## Work request
Every entry below is to be copied exactly, apart from any picture it holds.

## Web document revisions
%%

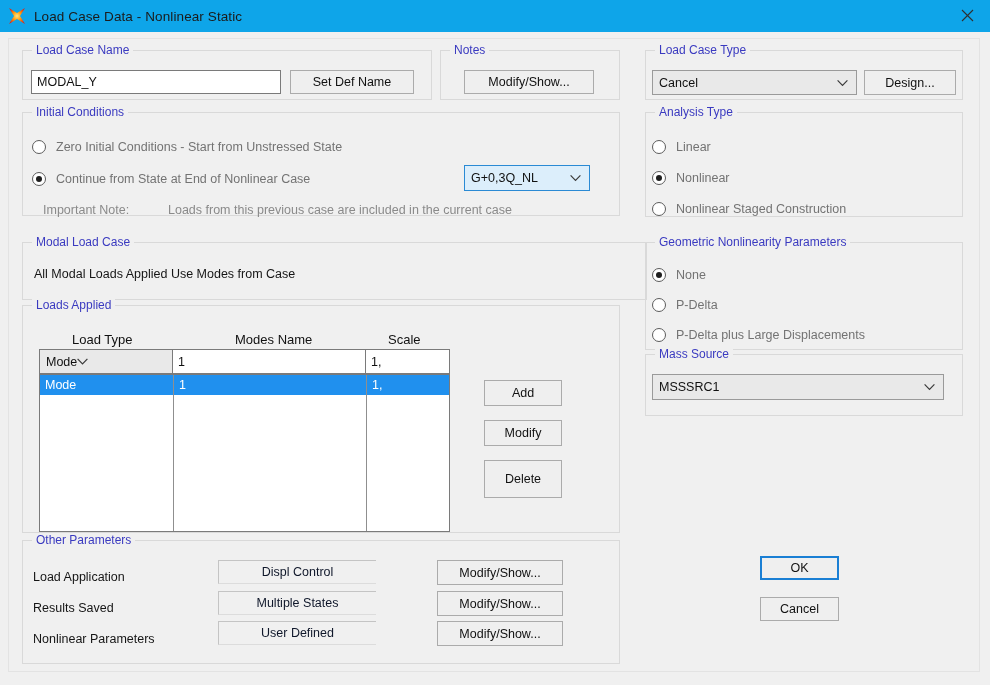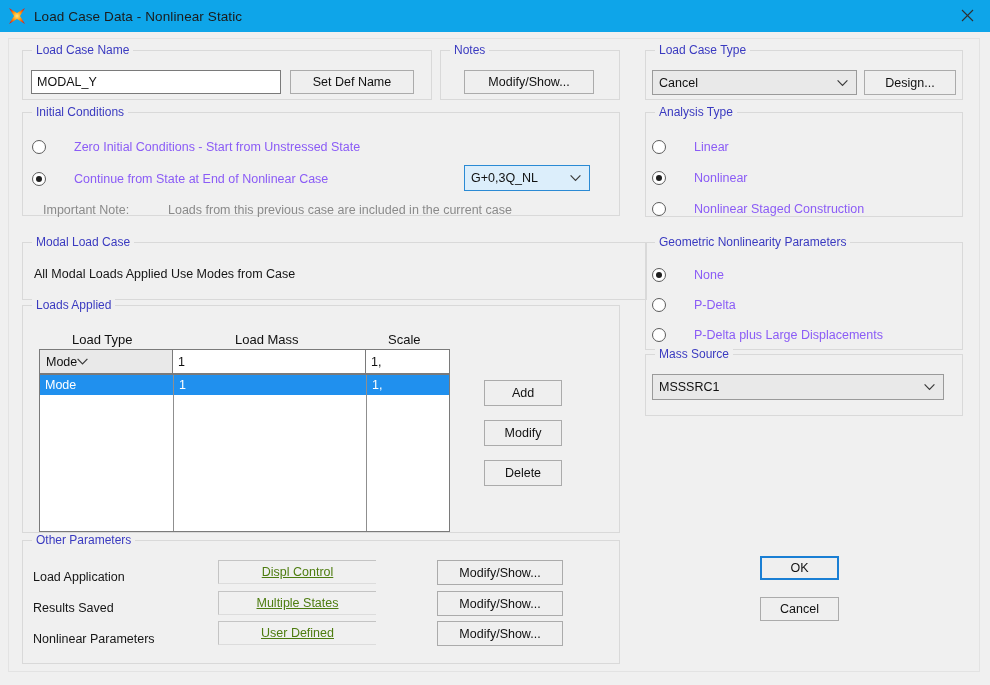--- a/index.html
+++ b/index.html
@@ -172,7 +172,7 @@
     border-radius: 50%;
     background: #1e1e1e;
   }
-  .radio-row .rtext { font-size: 12.5px; color: #8b5cf6; margin-left: 18px; }
+  .radio-row .rtext { font-size: 12.5px; color: #737373; }
   .lt-editrow {
     position: absolute;
     display: flex;

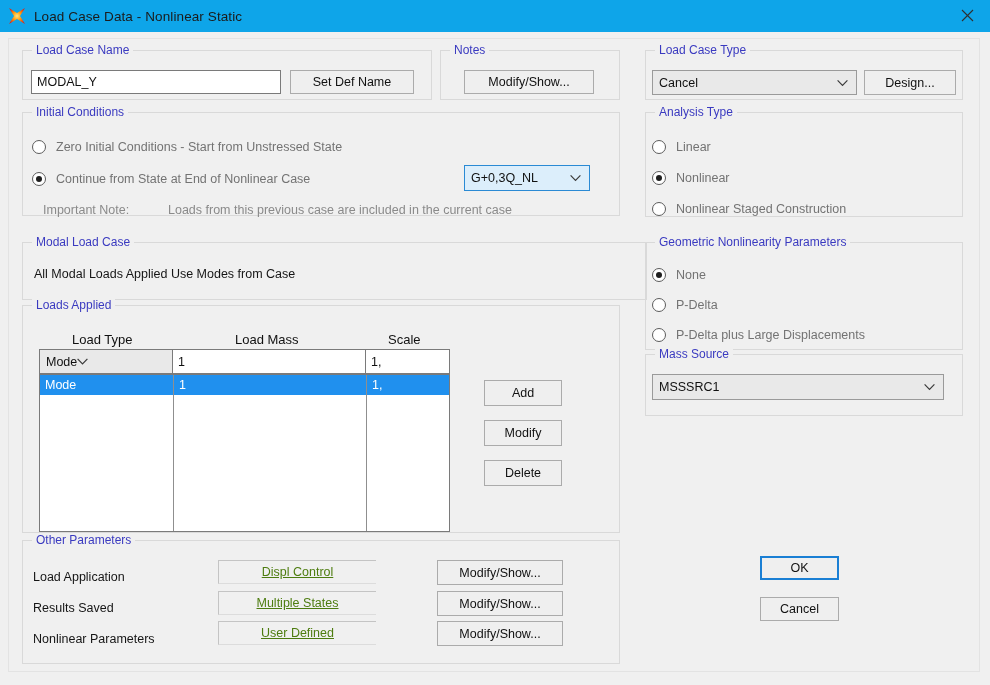--- a/index.html
+++ b/index.html
@@ -354,7 +354,7 @@
     <span class="legend">Loads Applied</span>
   </div>
   <div class="lbl hdr" style="left:72px; top:300px;">Load Type</div>
-  <div class="lbl hdr" style="left:235px; top:300px;">Load Mass</div>
+  <div class="lbl hdr" style="left:235px; top:300px;">Modes Name</div>
   <div class="lbl hdr" style="left:388px; top:300px;">Scale</div>
 
   <div class="lt-editrow" style="left:39px; top:317px;">

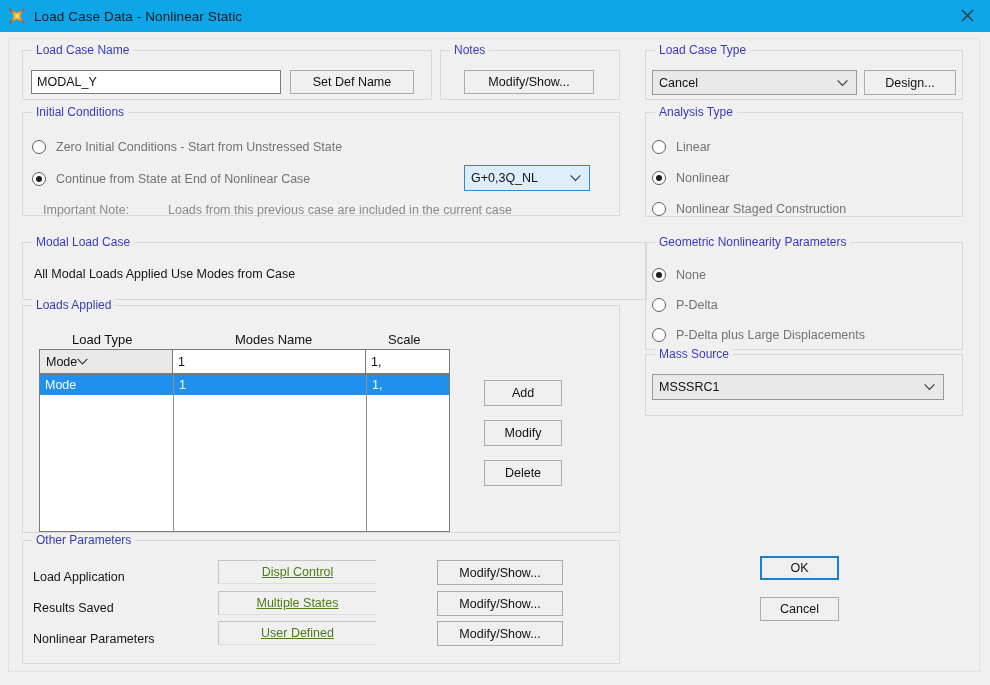--- a/index.html
+++ b/index.html
@@ -384,7 +384,7 @@
 
   <div class="btn" style="left:484px; top:348px; width:78px; height:26px;">Add</div>
   <div class="btn" style="left:484px; top:388px; width:78px; height:26px;">Modify</div>
-  <div class="btn" style="left:484px; top:428px; width:78px; height:26px;text-align:center;">Delete</div>
+  <div class="btn" style="left:484px; top:428px; width:78px; height:38px;text-align:center;">Delete</div>
 
   <div class="group" style="left:645px; top:322px; width:318px; height:62px;">
     <span class="legend">Mass Source</span>

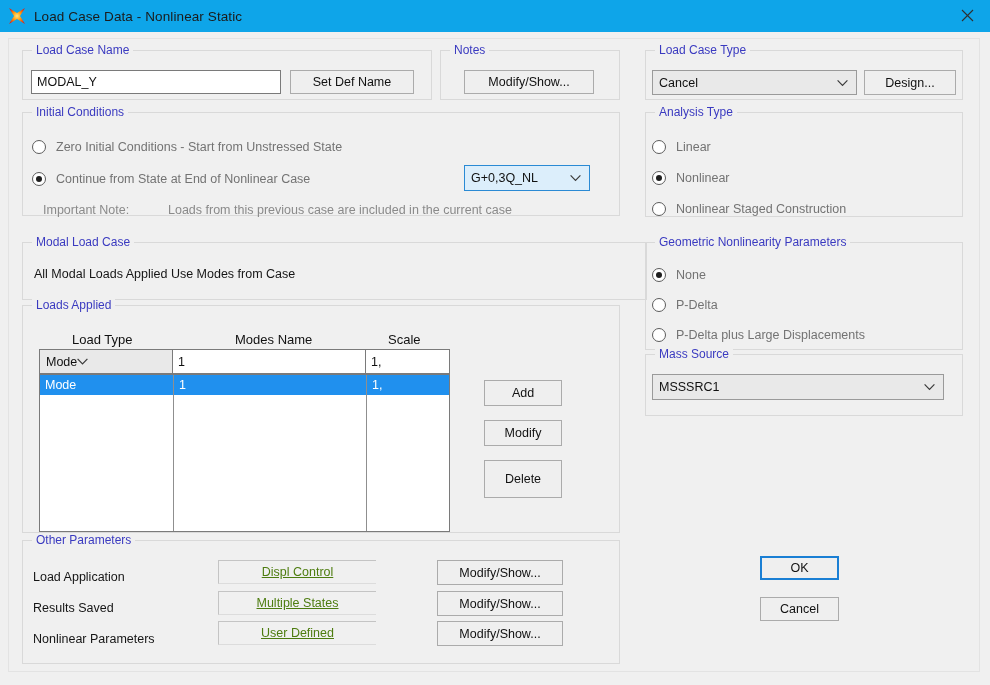--- a/index.html
+++ b/index.html
@@ -235,8 +235,7 @@
     align-items: center;
     justify-content: center;
     font-size: 12.5px;
-    color: #4d7c0f;
-    text-decoration: underline;
+    color: #0f172a;
   }
 </style>
 </head>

%%

## Result of the exercise
--- a/index.html
+++ b/index.html
@@ -172,7 +172,7 @@
     border-radius: 50%;
     background: #1e1e1e;
   }
-  .radio-row .rtext { font-size: 12.5px; color: #8b5cf6; margin-left: 18px; }
+  .radio-row .rtext { font-size: 12.5px; color: #737373; }
   .lt-editrow {
     position: absolute;
     display: flex;

--- a/index.html
+++ b/index.html
@@ -354,7 +354,7 @@
     <span class="legend">Loads Applied</span>
   </div>
   <div class="lbl hdr" style="left:72px; top:300px;">Load Type</div>
-  <div class="lbl hdr" style="left:235px; top:300px;">Load Mass</div>
+  <div class="lbl hdr" style="left:235px; top:300px;">Modes Name</div>
   <div class="lbl hdr" style="left:388px; top:300px;">Scale</div>
 
   <div class="lt-editrow" style="left:39px; top:317px;">

--- a/index.html
+++ b/index.html
@@ -384,7 +384,7 @@
 
   <div class="btn" style="left:484px; top:348px; width:78px; height:26px;">Add</div>
   <div class="btn" style="left:484px; top:388px; width:78px; height:26px;">Modify</div>
-  <div class="btn" style="left:484px; top:428px; width:78px; height:26px;text-align:center;">Delete</div>
+  <div class="btn" style="left:484px; top:428px; width:78px; height:38px;text-align:center;">Delete</div>
 
   <div class="group" style="left:645px; top:322px; width:318px; height:62px;">
     <span class="legend">Mass Source</span>

--- a/index.html
+++ b/index.html
@@ -235,8 +235,7 @@
     align-items: center;
     justify-content: center;
     font-size: 12.5px;
-    color: #4d7c0f;
-    text-decoration: underline;
+    color: #0f172a;
   }
 </style>
 </head>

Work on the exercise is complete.